Atualizado em 6 de maio de 2026 às 8:12
Donald Trump e Javier Milei. Foto: reprodução

De um lado da linha, o ex-presidente hondurenho condenado por narcotráfico, Juan Orlando Hernández. Do outro, o atual presidente de Honduras, Nasry Asfura, e a vice-presidente Maria Antonieta Mejía.

O conteúdo de áudios vazados aponta para uma articulação internacional com participação do presidente argentino Javier Milei em uma ofensiva político-midiática contra governos progressistas na América Latina, incluindo os de Gustavo Petro e Claudia Sheinbaum.

Segundo a cientista política boliviana Valeria Duarte, os áudios revelam a execução de uma estratégia alinhada à doutrina de segurança dos Estados Unidos, com interferência política, econômica e militar na região — envolvendo também Israel.

O escândalo, apelidado de “Honduras-gate”, ganhou projeção após a divulgação feita pelo veículo Diário Red América Latina. Nos registros, líderes discutem a criação de uma “célula de informação” destinada a “atacar e extirpar o câncer da esquerda” em governos latino-americanos.
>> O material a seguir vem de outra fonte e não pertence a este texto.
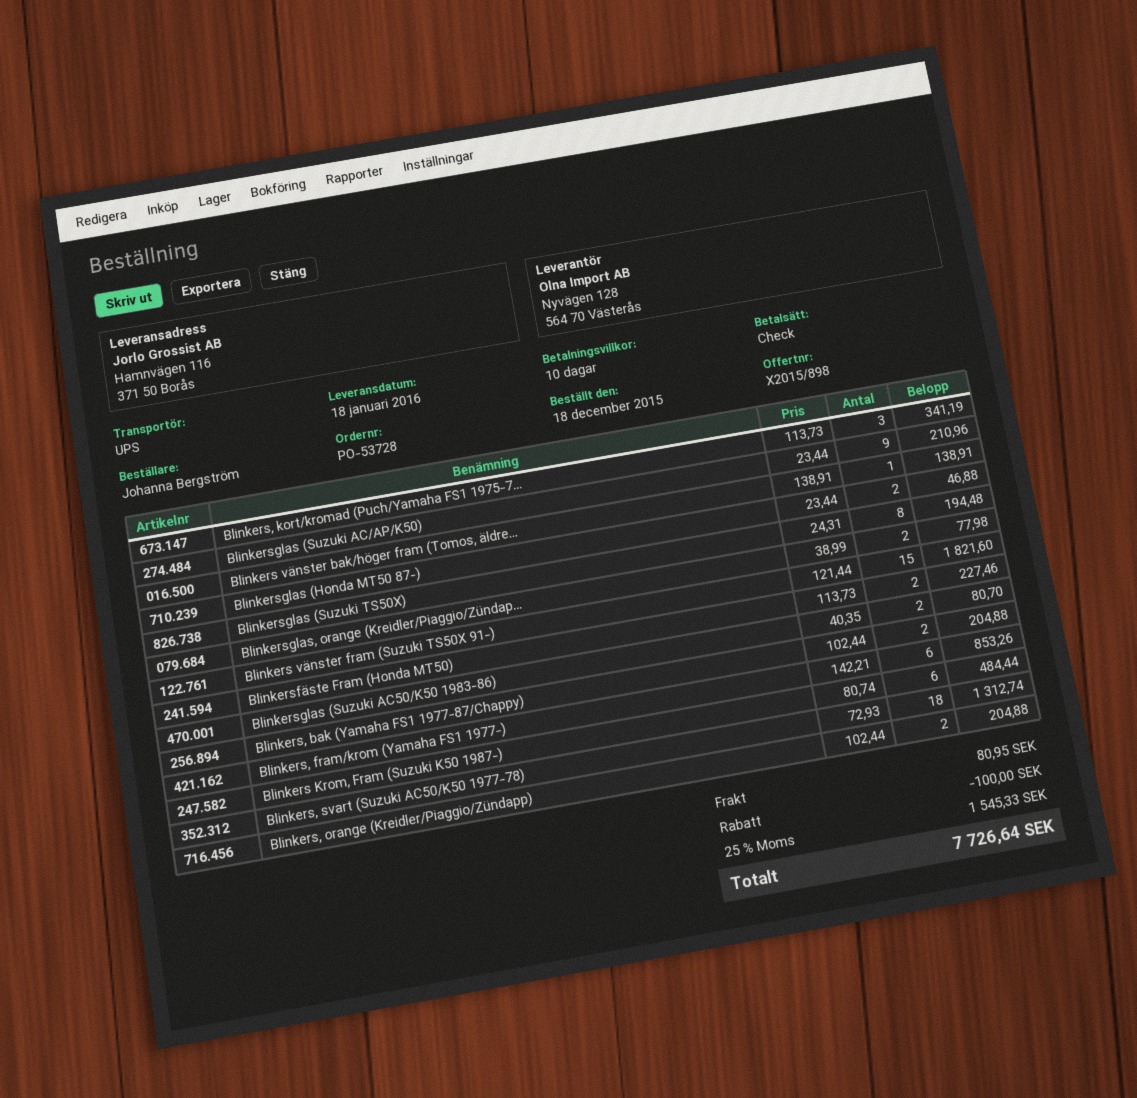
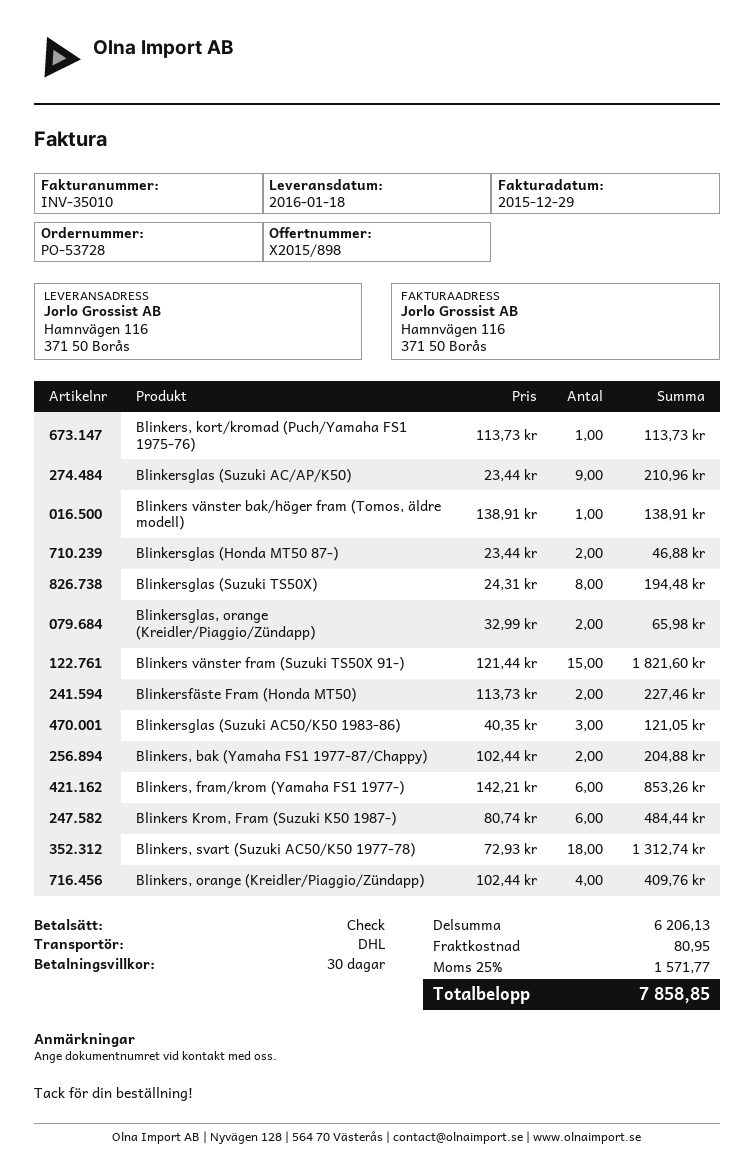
payment terms: 10 days -> 30 days
shipping method: UPS -> DHL
Blinkers, kort/kromad (Puch/Yamaha FS1 1975-7...: 3 x 113.73 = 341.19 -> 1 x 113.73 = 113.73
Blinkersglas, orange (Kreidler/Piaggio/Zündap...: 2 x 38.99 = 77.98 -> 2 x 32.99 = 65.98
Blinkersglas (Suzuki AC50/K50 1983-86): 2 x 40.35 = 80.70 -> 3 x 40.35 = 121.05
Blinkers, orange (Kreidler/Piaggio/Zündapp): 2 x 102.44 = 204.88 -> 4 x 102.44 = 409.76
discount: 100.00 -> none
tax: 25% = 1545.33 -> 25% = 1571.77
total: 7726.64 -> 7858.85

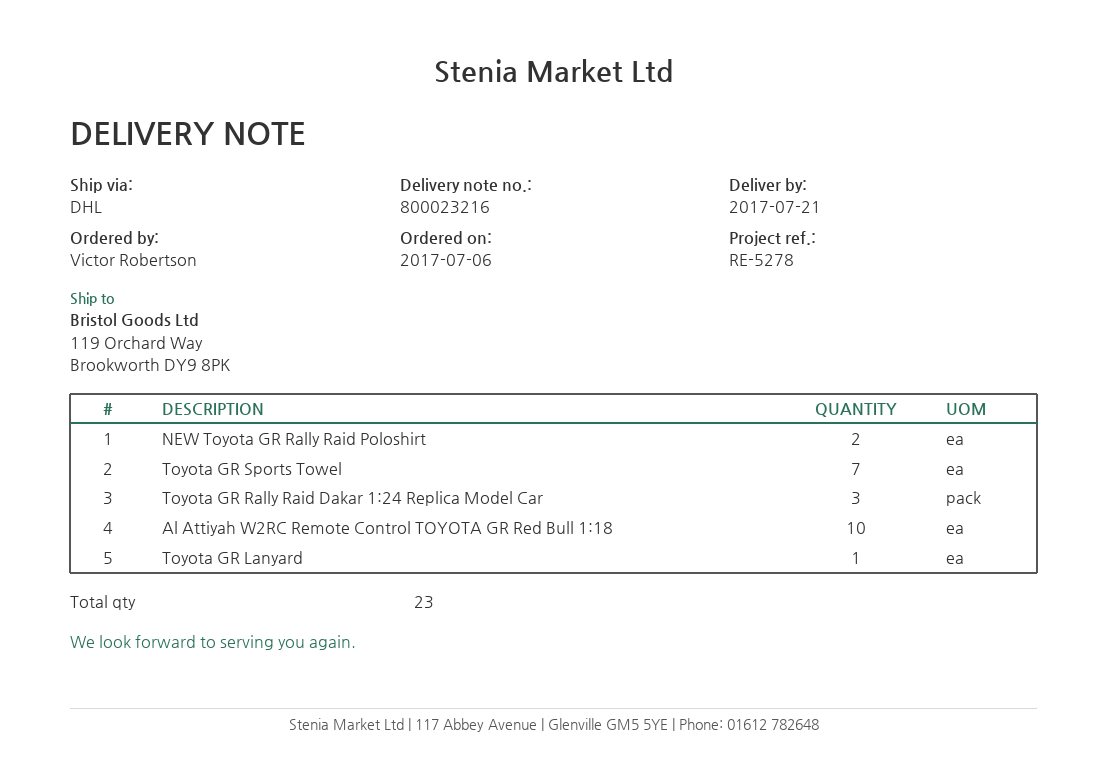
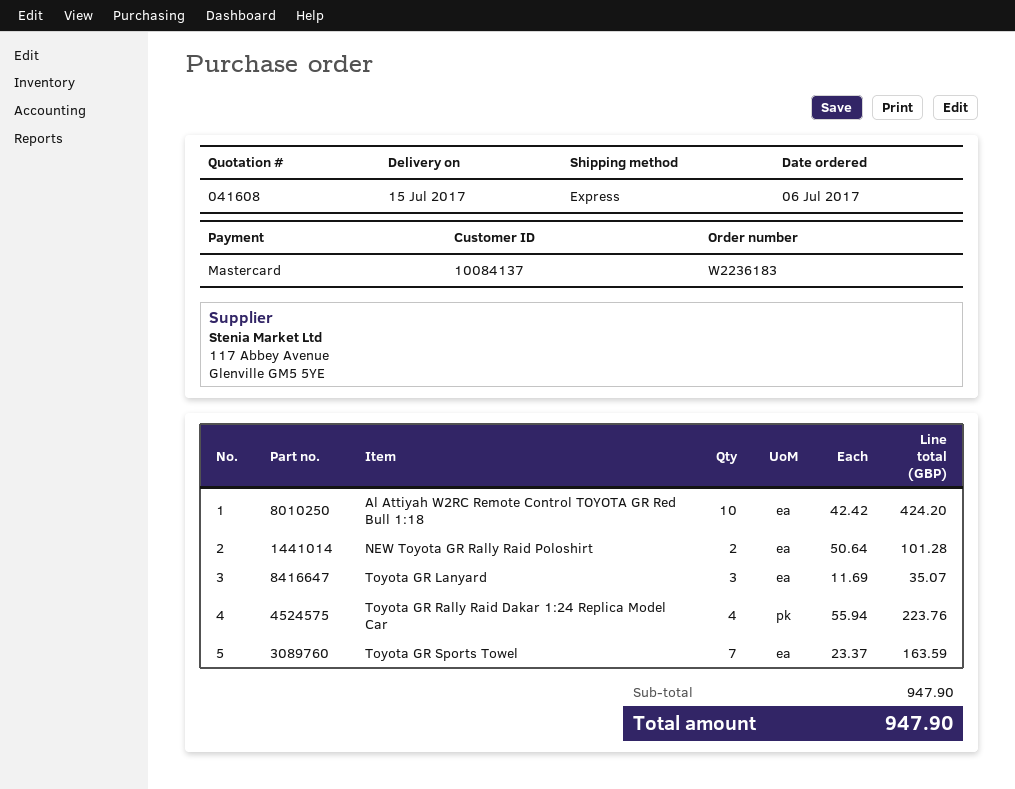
delivery date: 2017-07-21 -> 2017-07-15
shipping method: DHL -> express
Toyota GR Rally Raid Dakar 1:24 Replica Model Car: 3 -> 4
Toyota GR Lanyard: 1 -> 3

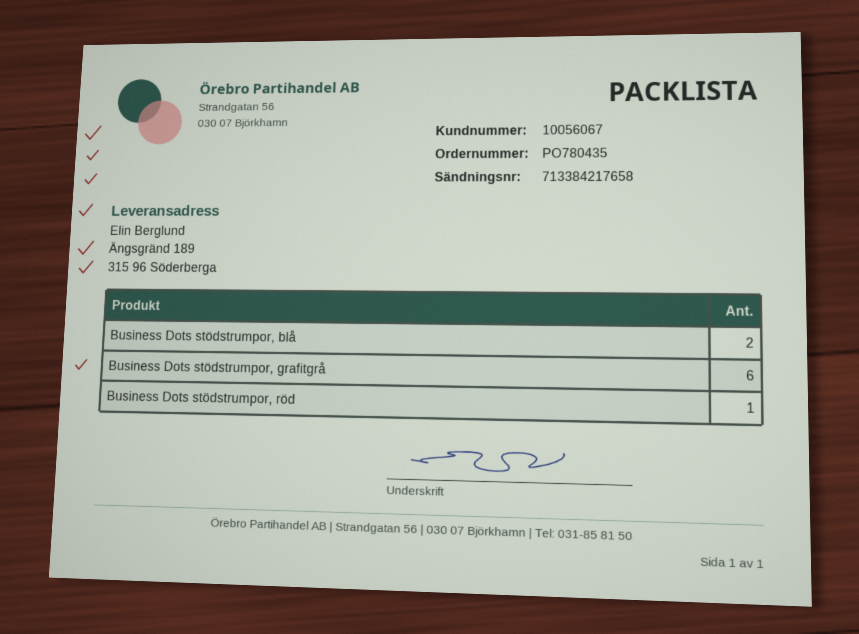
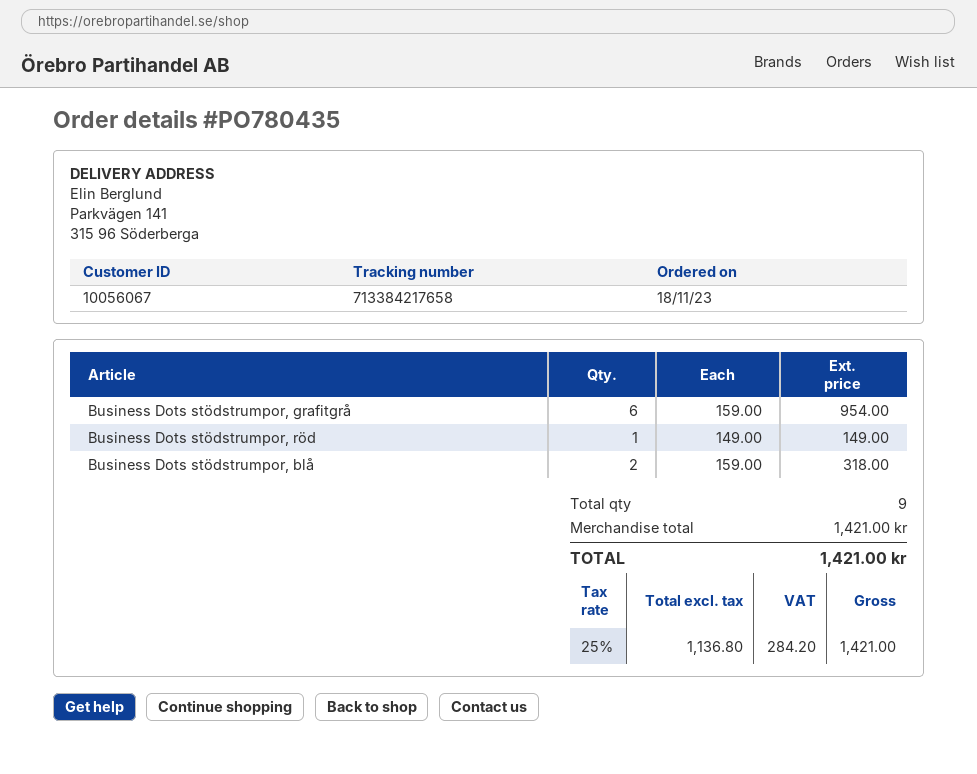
ship to: Ängsgränd 189, 315 96 Söderberga -> Parkvägen 141, 315 96 Söderberga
As conversas citam diretamente nomes como Donald Trump e Benjamin Netanyahu.

Nos áudios que o jornal Página 12 revelou, Hernández propõe a criação de uma unidade digital com apoio dos Estados Unidos para disseminar desinformação e preparar a opinião pública para possíveis intervenções externas na Colômbia e no México.

A relação entre Hernández e Trump já era conhecida. O ex-presidente norte-americano teria concedido indulto ao hondurenho, condenado por narcotráfico. Em contrapartida, Hernández sugere garantir uma base estratégica na América Latina para ampliar a influência geopolítica alinhada ao movimento MAGA.

De acordo com Duarte, o plano inclui financiamento estruturado: cerca de 150 mil dólares oriundos do Ministério de Obras Públicas de Honduras e outros 350 mil dólares prometidos pelo governo argentino de Milei. O montante total ultrapassa meio milhão de dólares, direcionado a ações de desestabilização política.

O contexto eleitoral agrava a gravidade das revelações. A Colômbia se aproxima de eleições presidenciais, enquanto o México entra em um ciclo eleitoral decisivo, com escolha de governadores, parlamentares e assembleístas.

Paralelamente, Trump intensificou ataques ao governo colombiano, acusando Petro de ligação com o narcotráfico. Também ordenou operações militares no Caribe sob esse pretexto e, recentemente, utilizou o combate ao crime organizado como justificativa para pressionar por ações contra o México.

Para Duarte, os áudios não tratam de hipóteses, mas de bastidores de práticas já observadas na região, como interferências políticas, redes de corrupção, concessões estratégicas e expansão de zonas econômicas sob influência externa.

Apesar da gravidade, até o momento a divulgação dos áudios não gerou consequências legais ou penais nos países envolvidos, nem em instâncias internacionais.